Environmental risks

It is a year since this column reviewed the current status of the debate on pharmaceuticals in the environment. In that time there has a good deal of activity in this area.

The long awaited draft guidelines from the Committee on Proprietary Medicinal Products (CPMP) on environmental risk assessment of new medicines eventually emerged in the summer of last year with a consultation period through to the end of January this year.

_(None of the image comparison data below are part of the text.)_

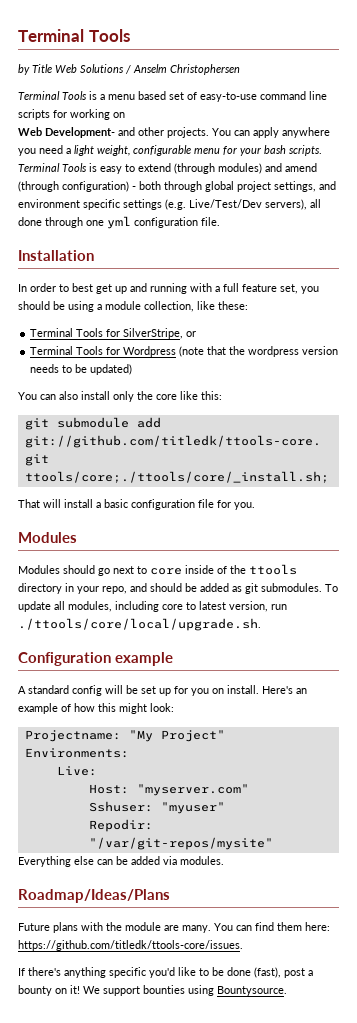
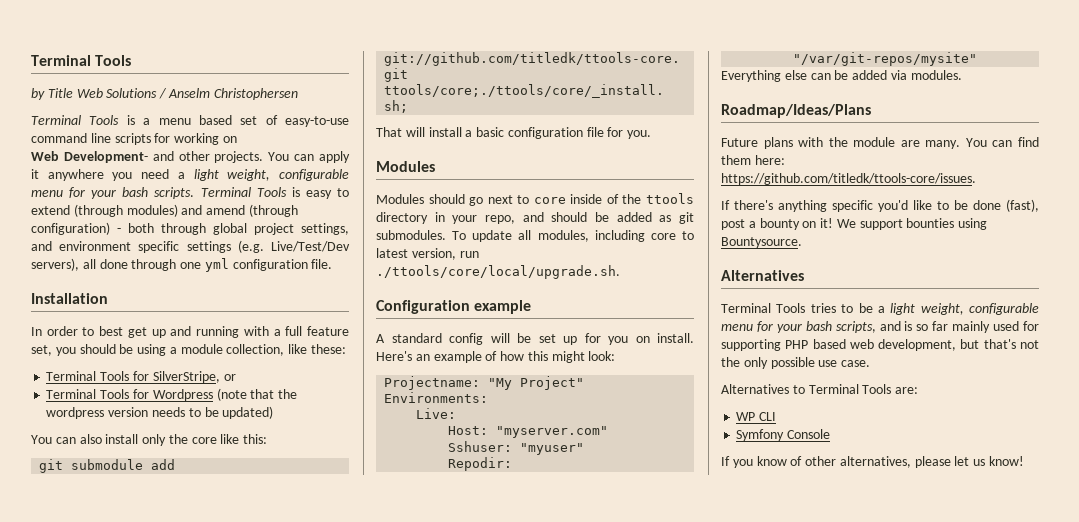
- You can apply anywhere you need a light weight, configurable menu for your bash scripts.
+ You can apply it anywhere you need a light weight, configurable menu for your bash scripts.
  We support bounties using Bountysource.
+ Alternatives
+ Terminal Tools tries to be a light weight, configurable menu for your bash scripts, and is so far mainly used for supporting PHP based web development, but that's not the only possible use case.
+ Alternatives to Terminal Tools are:
+ WP CLI
+ Symfony Console
+ If you know of other alternatives, please let us know!

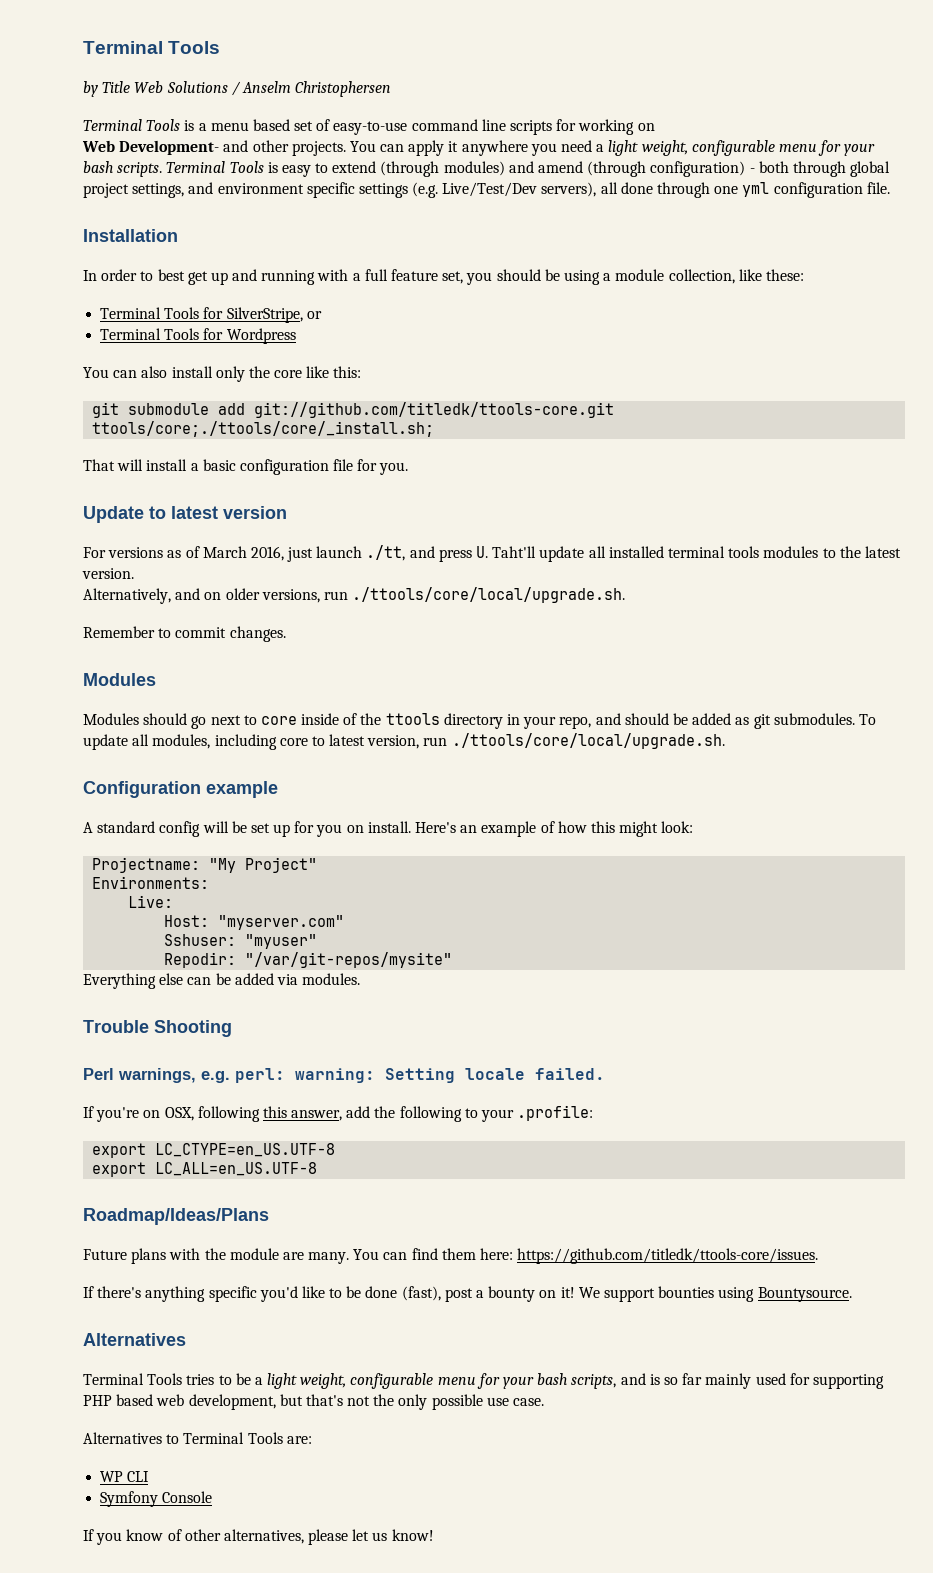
- Terminal Tools for Wordpress (note that the wordpress version needs to be updated)
+ Terminal Tools for Wordpress
+ Update to latest version
+ For versions as of March 2016, just launch ./tt, and press U. Taht'll update all installed terminal tools modules to the latest version.
+ Alternatively, and on older versions, run ./ttools/core/local/upgrade.sh.
+ Remember to commit changes.
+ Trouble Shooting
+ Perl warnings, e.g. perl: warning: Setting locale failed.
+ If you're on OSX, following this answer, add the following to your .profile:
+ export LC_CTYPE=en_US.UTF-8
+ export LC_ALL=en_US.UTF-8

The draft guidelines are more comprehensive than previous drafts and are based on a two tier system. First there is a preliminary screening procedure to establish a crude predicted environmental concentration (PEC) in surface water. If this is equal to or greater than 0.01µg/litre in surface water then the applicant has to move on to a further tier of more intensive testing and assessment. Even where the PEC is less than 0.01µg/litre, there may be other considerations that suggest that the compound needs to be subject to further testing.

While industry welcomed the publication of the draft and was supportive of the general approach, there are concerns at some of the assumptions made in the derivation of the initial PEC. It will be interesting to see the degree to which industry concerns are reflected in reviewing the draft.

More locally in the UK, the Environment Agency, as part of its chemicals strategy, issued in October of last year a position statement on human pharmaceuticals in the environment in which it called on the pharmaceutical industry to work with it to review the topic more fully.

ABPI is now in discussion with the Agency to see how the proposals in the position paper can best be tackled.

This column will report back on developments on the above topics as they emerge.